*MATERIAL PROVIDED*:
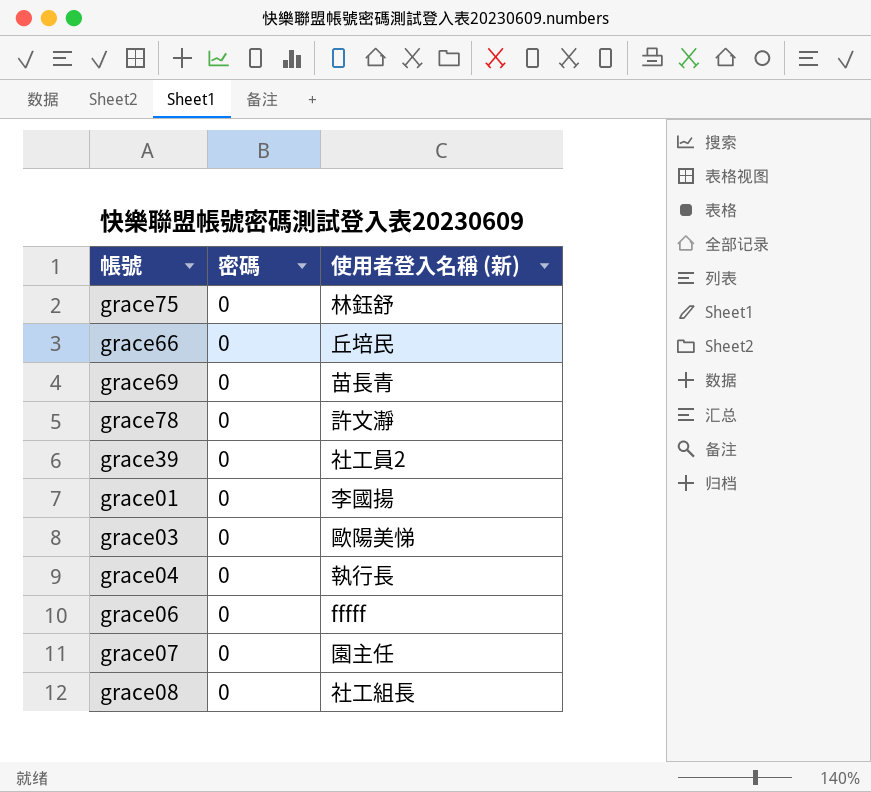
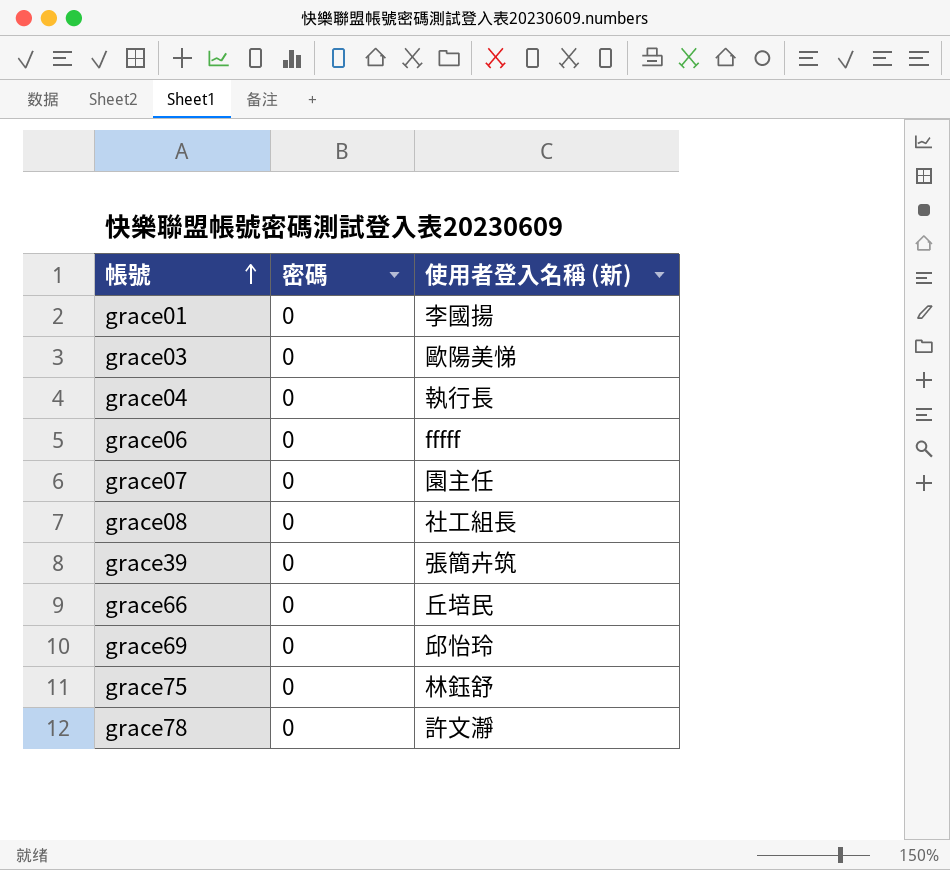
row order: none -> 帳號 ascending
grace39 | 使用者登入名稱 (新): 社工員2 -> 張簡卉筑
grace69 | 使用者登入名稱 (新): 苗長青 -> 邱怡玲

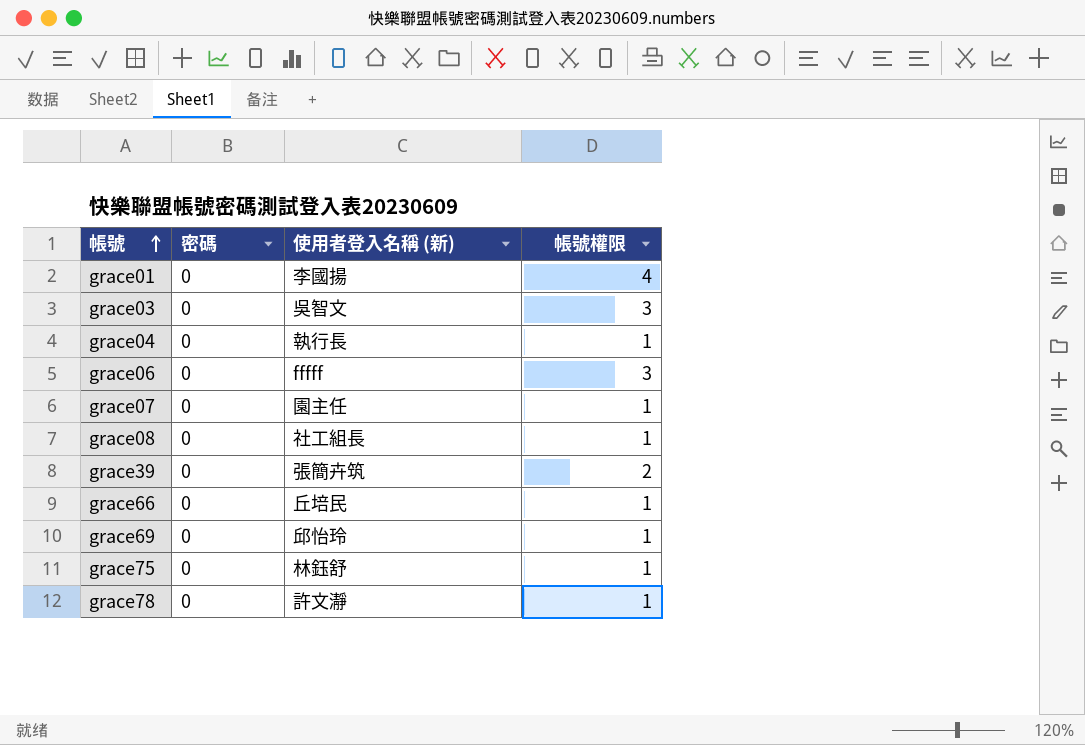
column 帳號權限 | position: none -> 4
grace03 | 使用者登入名稱 (新): 歐陽美悌 -> 吳智文

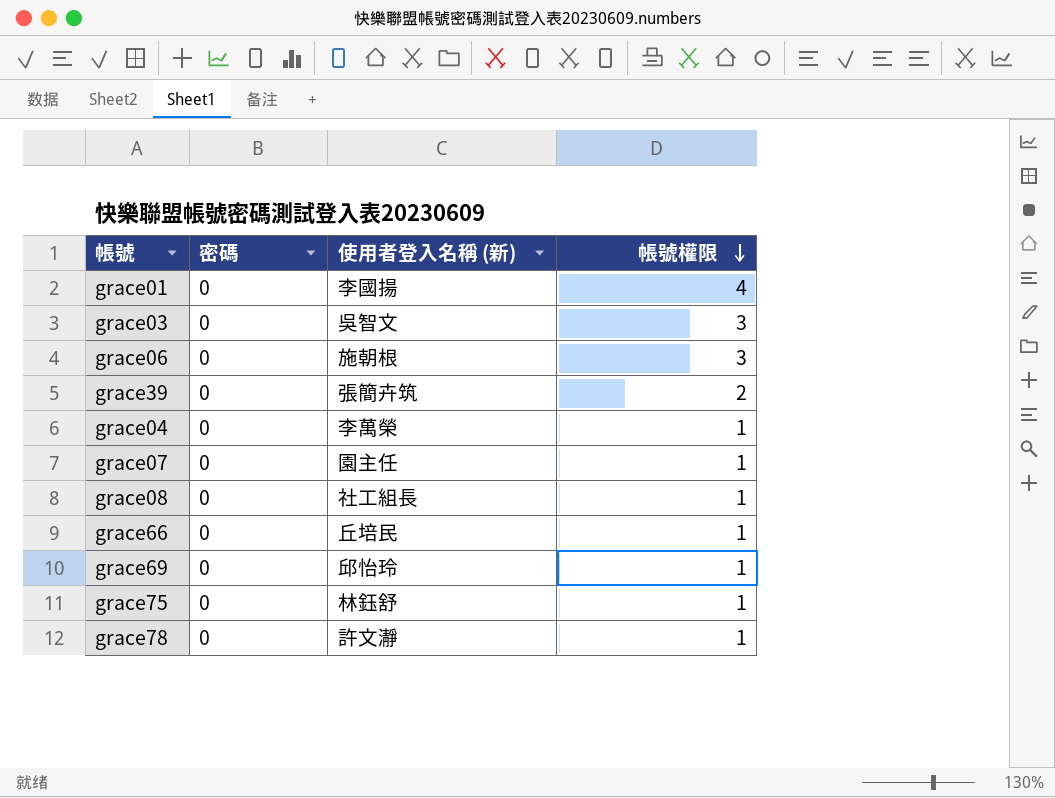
row order: 帳號 ascending -> 帳號權限 descending
grace06 | 使用者登入名稱 (新): fffff -> 施朝根
grace04 | 使用者登入名稱 (新): 執行長 -> 李萬榮

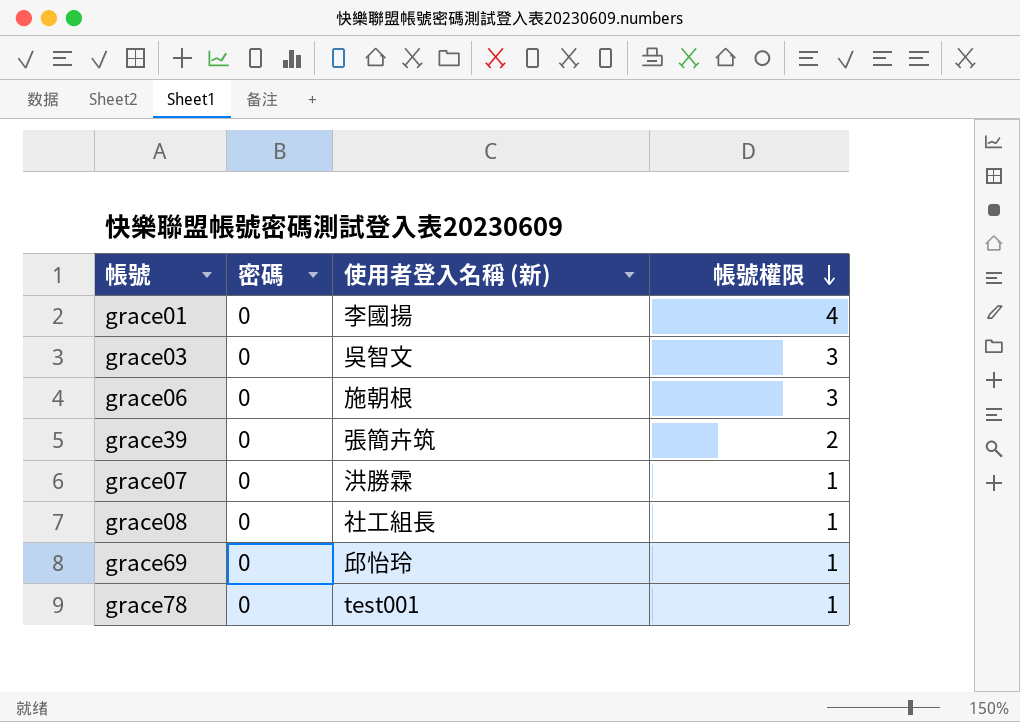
row grace04: 0 | 李萬榮 | 1 -> none
row grace66: 0 | 丘培民 | 1 -> none
row grace75: 0 | 林鈺舒 | 1 -> none
grace07 | 使用者登入名稱 (新): 園主任 -> 洪勝霖
grace78 | 使用者登入名稱 (新): 許文瀞 -> test001

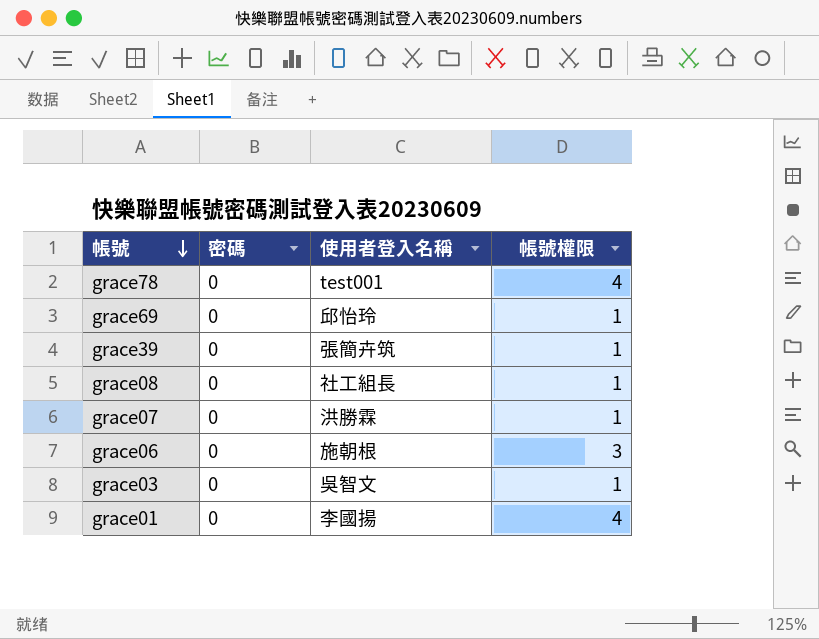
row order: 帳號權限 descending -> 帳號 descending
column name: 使用者登入名稱 (新) -> 使用者登入名稱
grace78 | 帳號權限: 1 -> 4
grace39 | 帳號權限: 2 -> 1
grace03 | 帳號權限: 3 -> 1

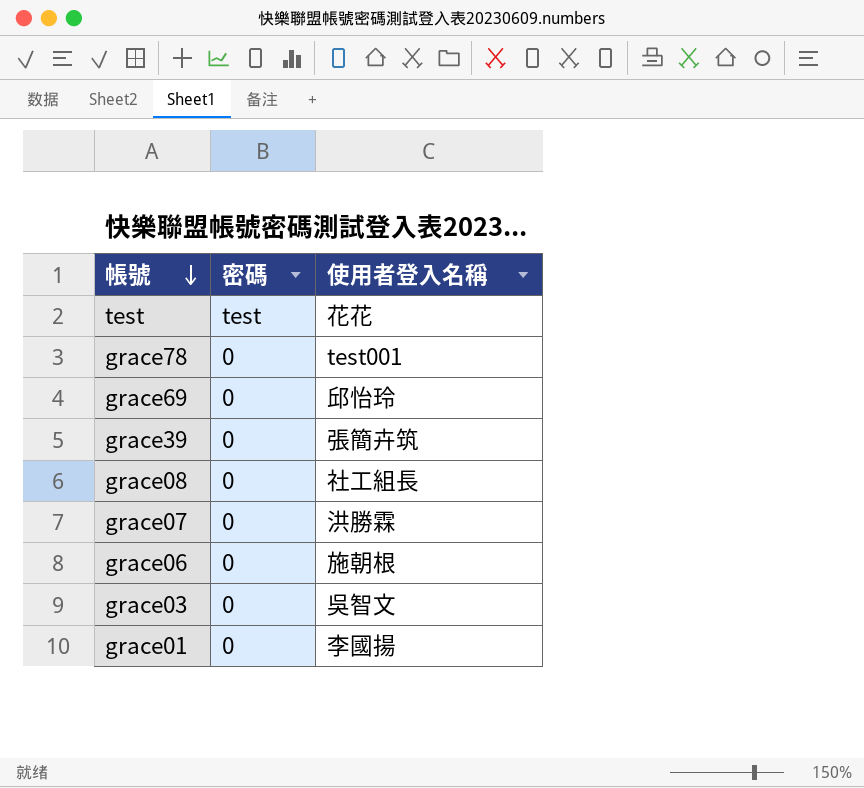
column 帳號權限 | position: 4 -> none
row test: none -> test | 花花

*WHAT TO PRODUCE*:
Each line from the one that contains "grace06 | 使用者登入名稱 (新): fffff -> 施朝根" through the end of the records should be restated exactly; include both end lines and leave any pictures out.

*WRITTEN RESPONSE*:
grace06 | 使用者登入名稱 (新): fffff -> 施朝根
grace04 | 使用者登入名稱 (新): 執行長 -> 李萬榮

row grace04: 0 | 李萬榮 | 1 -> none
row grace66: 0 | 丘培民 | 1 -> none
row grace75: 0 | 林鈺舒 | 1 -> none
grace07 | 使用者登入名稱 (新): 園主任 -> 洪勝霖
grace78 | 使用者登入名稱 (新): 許文瀞 -> test001

row order: 帳號權限 descending -> 帳號 descending
column name: 使用者登入名稱 (新) -> 使用者登入名稱
grace78 | 帳號權限: 1 -> 4
grace39 | 帳號權限: 2 -> 1
grace03 | 帳號權限: 3 -> 1

column 帳號權限 | position: 4 -> none
row test: none -> test | 花花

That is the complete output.